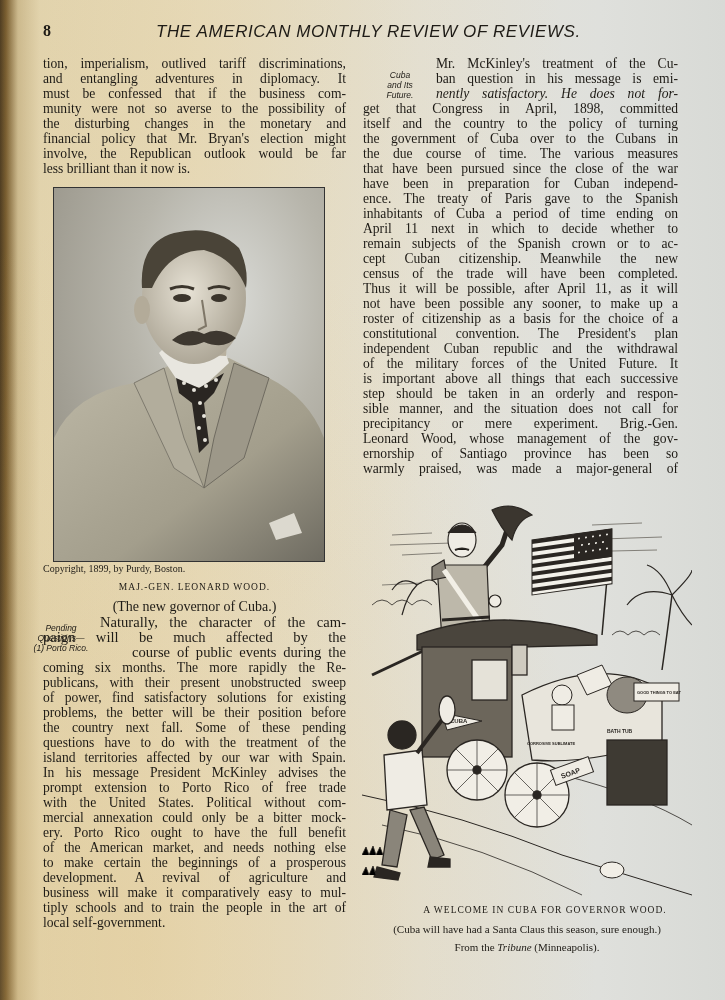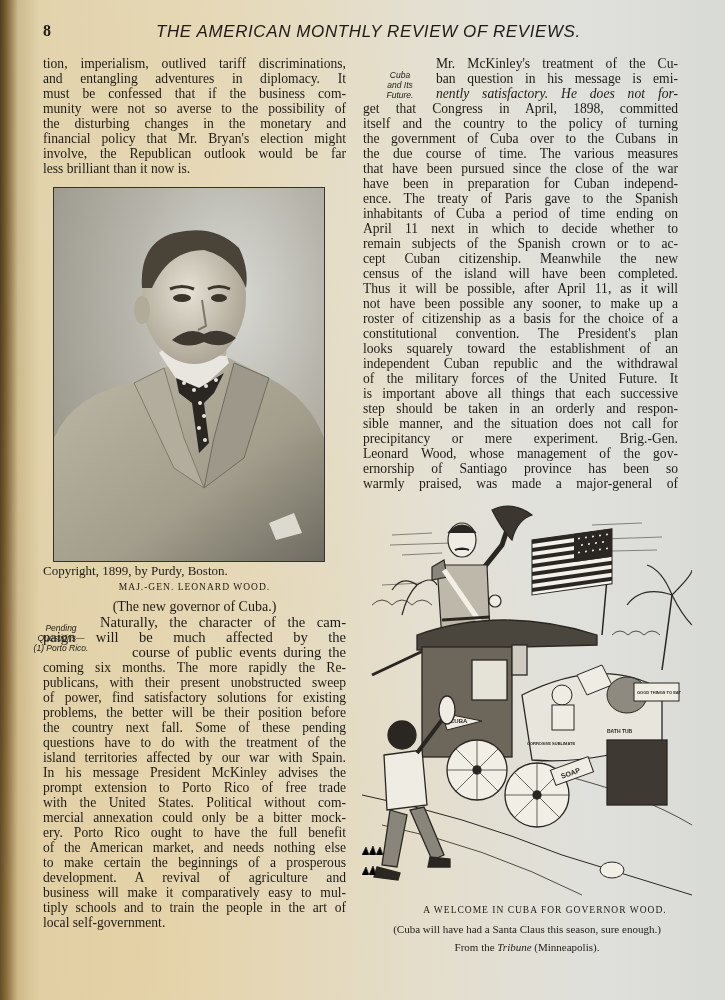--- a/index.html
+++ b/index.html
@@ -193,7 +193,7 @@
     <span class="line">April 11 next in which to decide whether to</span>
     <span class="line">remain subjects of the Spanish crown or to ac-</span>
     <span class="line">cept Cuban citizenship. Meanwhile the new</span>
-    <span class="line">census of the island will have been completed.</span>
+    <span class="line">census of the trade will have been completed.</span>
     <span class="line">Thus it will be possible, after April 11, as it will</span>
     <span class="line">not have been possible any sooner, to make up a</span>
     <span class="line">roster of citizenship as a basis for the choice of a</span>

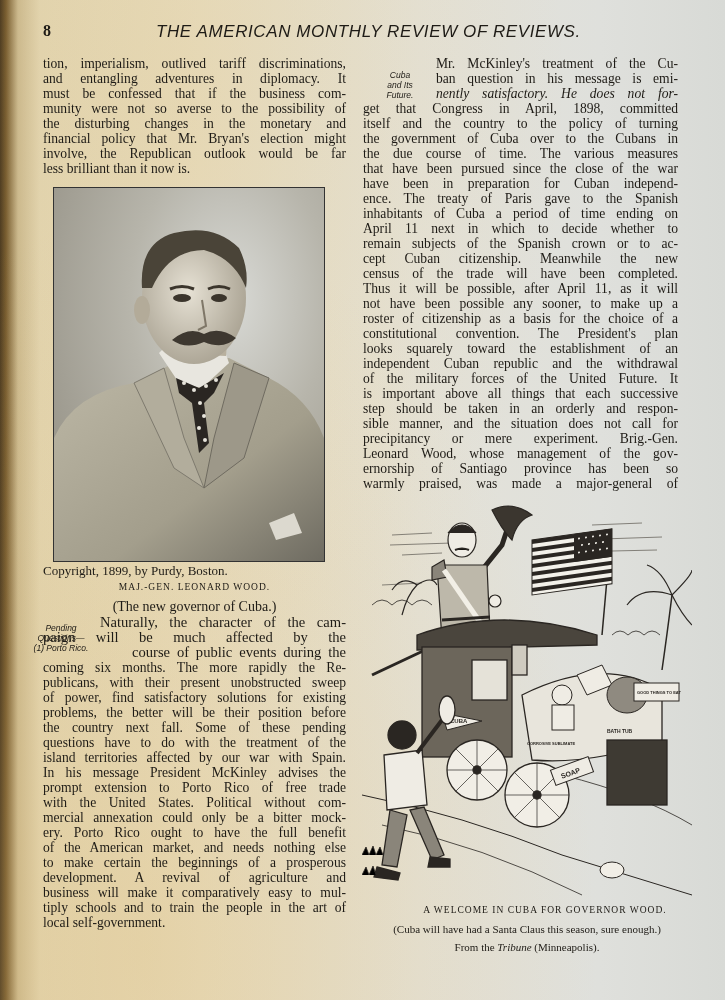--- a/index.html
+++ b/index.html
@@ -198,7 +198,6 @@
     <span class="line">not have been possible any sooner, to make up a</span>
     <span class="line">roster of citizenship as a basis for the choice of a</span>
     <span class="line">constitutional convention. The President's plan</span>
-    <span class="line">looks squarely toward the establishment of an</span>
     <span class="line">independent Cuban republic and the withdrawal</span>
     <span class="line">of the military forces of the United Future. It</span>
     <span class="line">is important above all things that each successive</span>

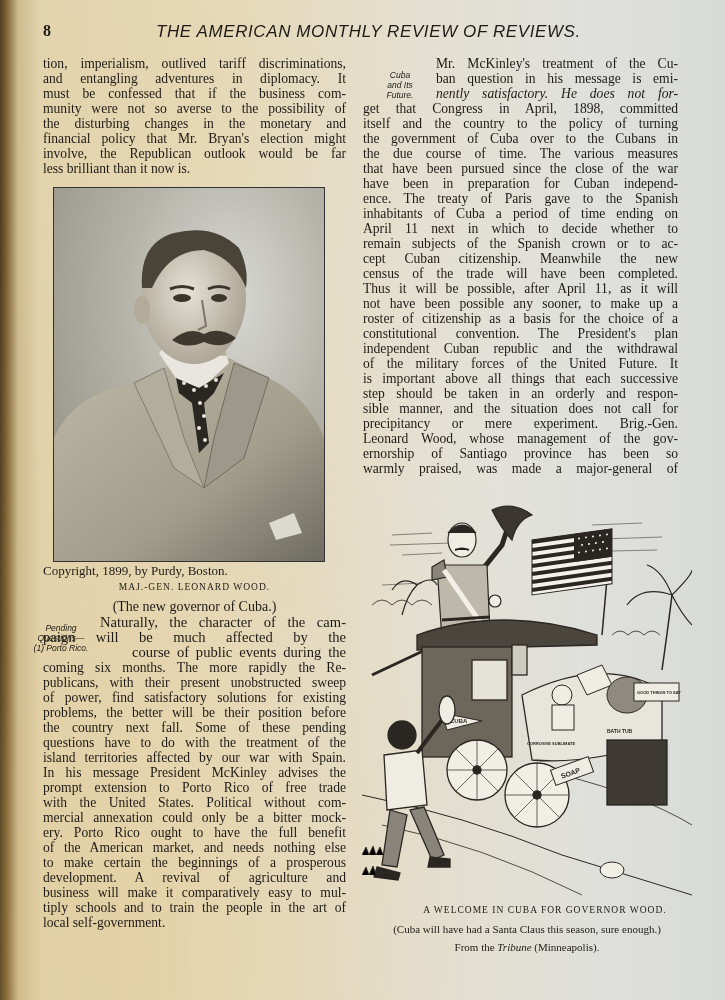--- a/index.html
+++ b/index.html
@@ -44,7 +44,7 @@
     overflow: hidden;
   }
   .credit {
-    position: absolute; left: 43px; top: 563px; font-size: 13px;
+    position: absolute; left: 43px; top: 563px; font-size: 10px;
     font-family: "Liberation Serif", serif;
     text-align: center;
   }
———
■ Brief
Copy out all of the listing word for word, but skip the images.

■ Reply
--- a/index.html
+++ b/index.html
@@ -193,7 +193,7 @@
     <span class="line">April 11 next in which to decide whether to</span>
     <span class="line">remain subjects of the Spanish crown or to ac-</span>
     <span class="line">cept Cuban citizenship. Meanwhile the new</span>
-    <span class="line">census of the island will have been completed.</span>
+    <span class="line">census of the trade will have been completed.</span>
     <span class="line">Thus it will be possible, after April 11, as it will</span>
     <span class="line">not have been possible any sooner, to make up a</span>
     <span class="line">roster of citizenship as a basis for the choice of a</span>

--- a/index.html
+++ b/index.html
@@ -198,7 +198,6 @@
     <span class="line">not have been possible any sooner, to make up a</span>
     <span class="line">roster of citizenship as a basis for the choice of a</span>
     <span class="line">constitutional convention. The President's plan</span>
-    <span class="line">looks squarely toward the establishment of an</span>
     <span class="line">independent Cuban republic and the withdrawal</span>
     <span class="line">of the military forces of the United Future. It</span>
     <span class="line">is important above all things that each successive</span>

--- a/index.html
+++ b/index.html
@@ -44,7 +44,7 @@
     overflow: hidden;
   }
   .credit {
-    position: absolute; left: 43px; top: 563px; font-size: 13px;
+    position: absolute; left: 43px; top: 563px; font-size: 10px;
     font-family: "Liberation Serif", serif;
     text-align: center;
   }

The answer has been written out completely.